Selon elle, il est inconcevable que des enseignants qui assurent des cours depuis parfois dix ans soient aujourd’hui relégués au rang « d’ex-contractuels », comme les désigne actuellement le gouvernement.
« Pour nous, ce sont bel et bien des enseignants, car ils travaillent dans les salles de classe depuis six, sept, voire dix ans », insiste la syndicaliste.
Kadiatou Bah demande ainsi que ces contractuels soient prioritaires dans tout futur recrutement au sein de la fonction publique.
Ella rappelle par ailleurs que le ministère de l’Éducation pré-universitaire et de l’Alphabétisation (MEPU-A) a un besoin de plus de 18 000 enseignants.

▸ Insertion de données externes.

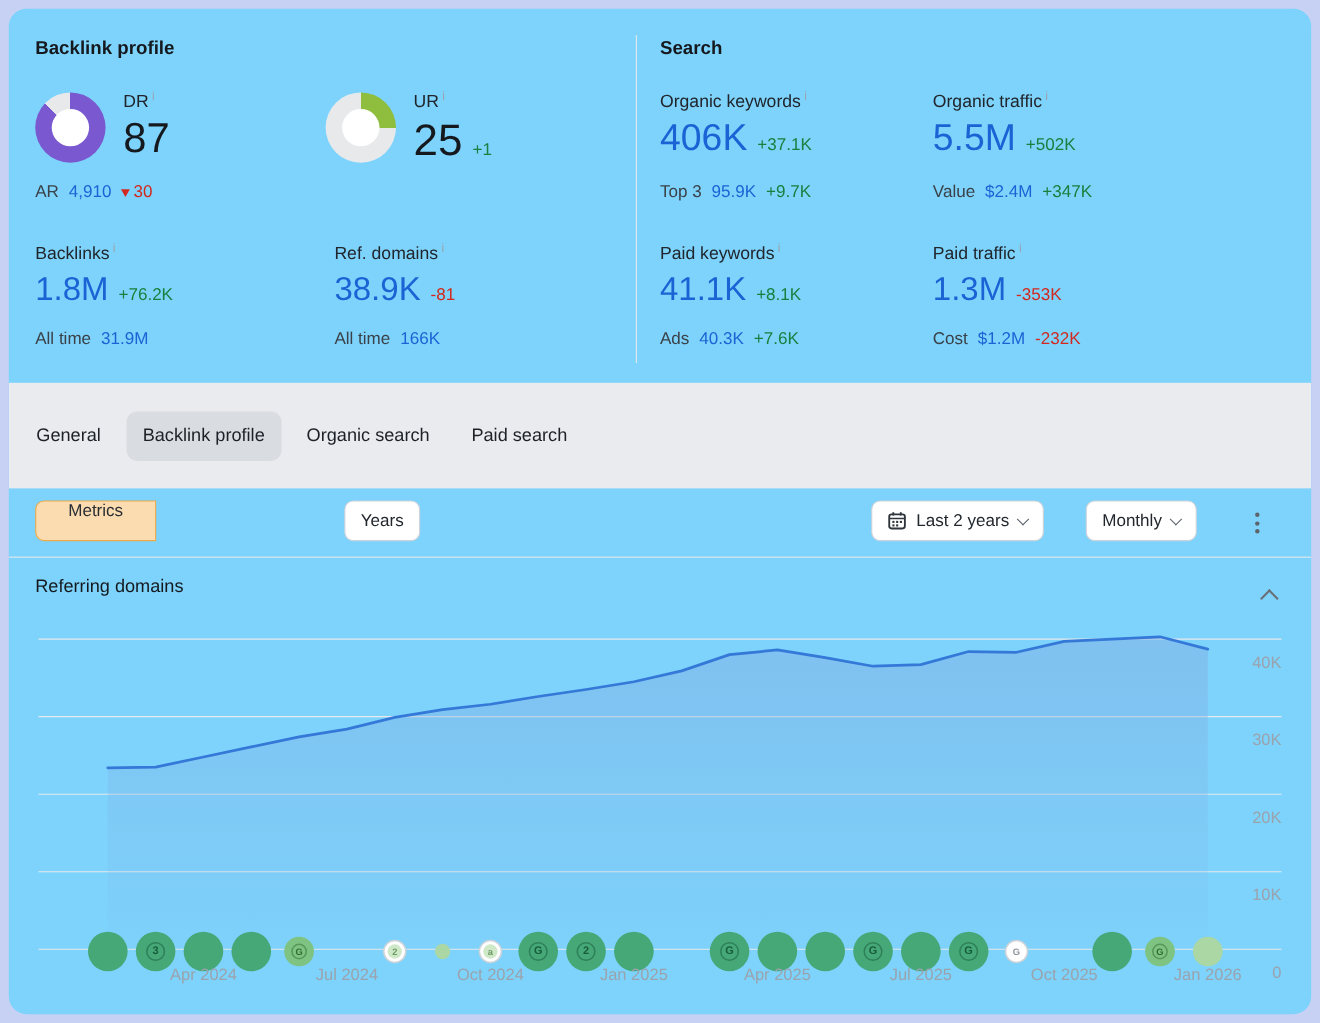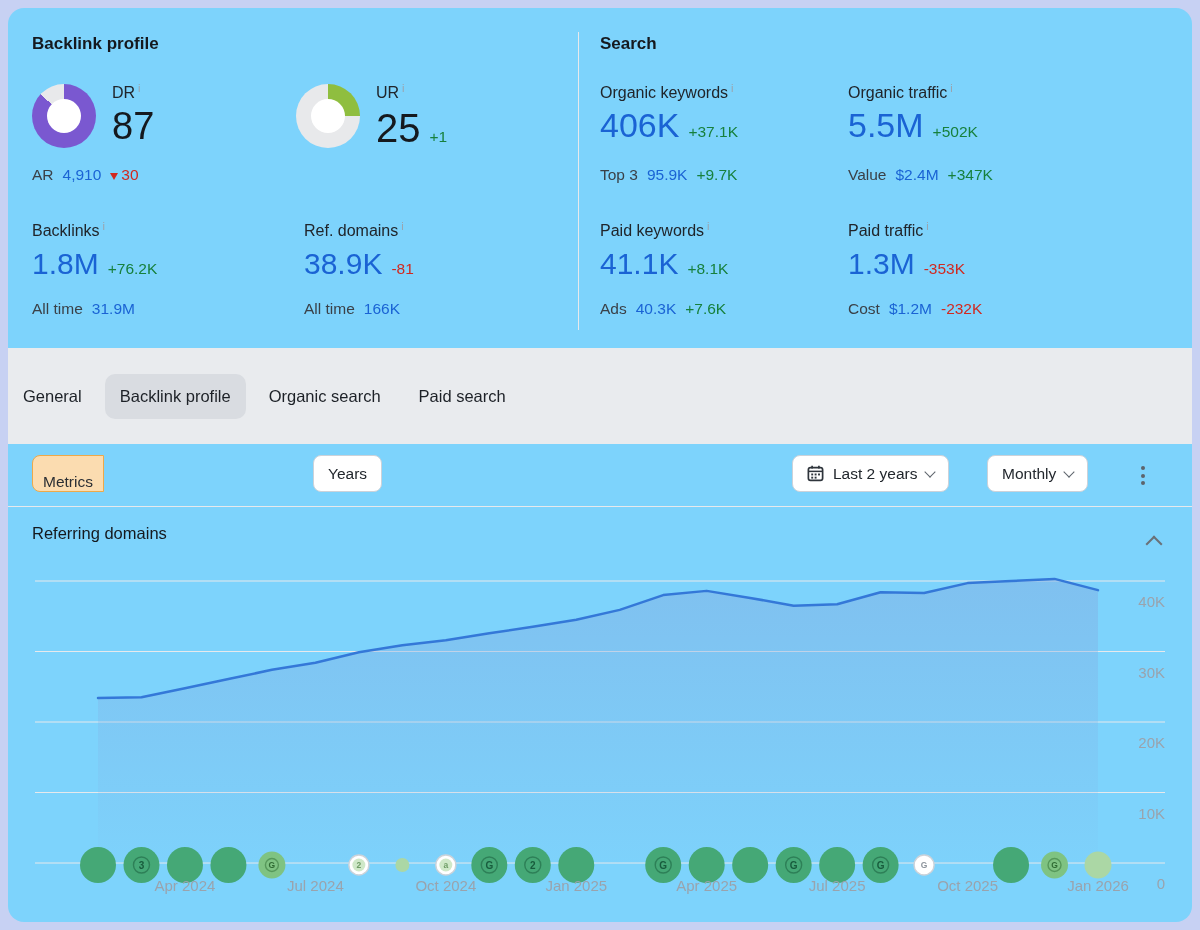"General" .tabstrip { padding-left: none -> 10px }
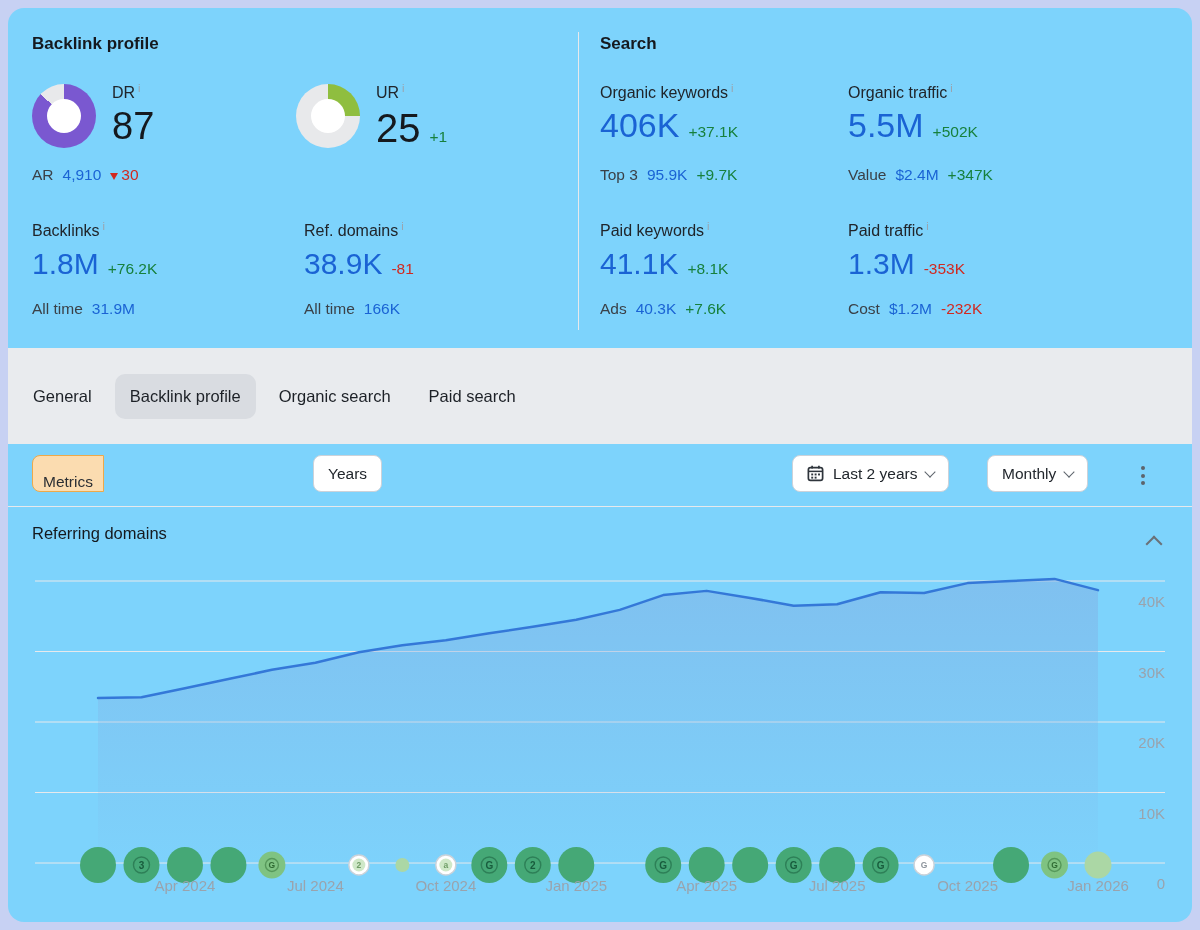"Metrics" .seg { align-items: flex-end -> flex-start; padding: 0 10px -> 0 29px }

Elle estime qu’une intégration progressive qu’elle porte sur 7 000, 10 000 ou 15 000 personnes à partir de 2026 devrait donner la priorité à ces éducateurs déjà en poste. « Ils sont déjà habitués à la craie, ils aiment leur métier, et ils maîtrisent le travail pédagogique et didactique », plaide cette responsable du slecg .
La syndicaliste précise enfin que ces contractuels ne seraient qu’entre 5 000 et 6 000, un chiffre largement inférieur aux besoins actuels du système éducatif, ce qui, selon Kadiatou Bah , renforce davantage la légitimité de leur intégration.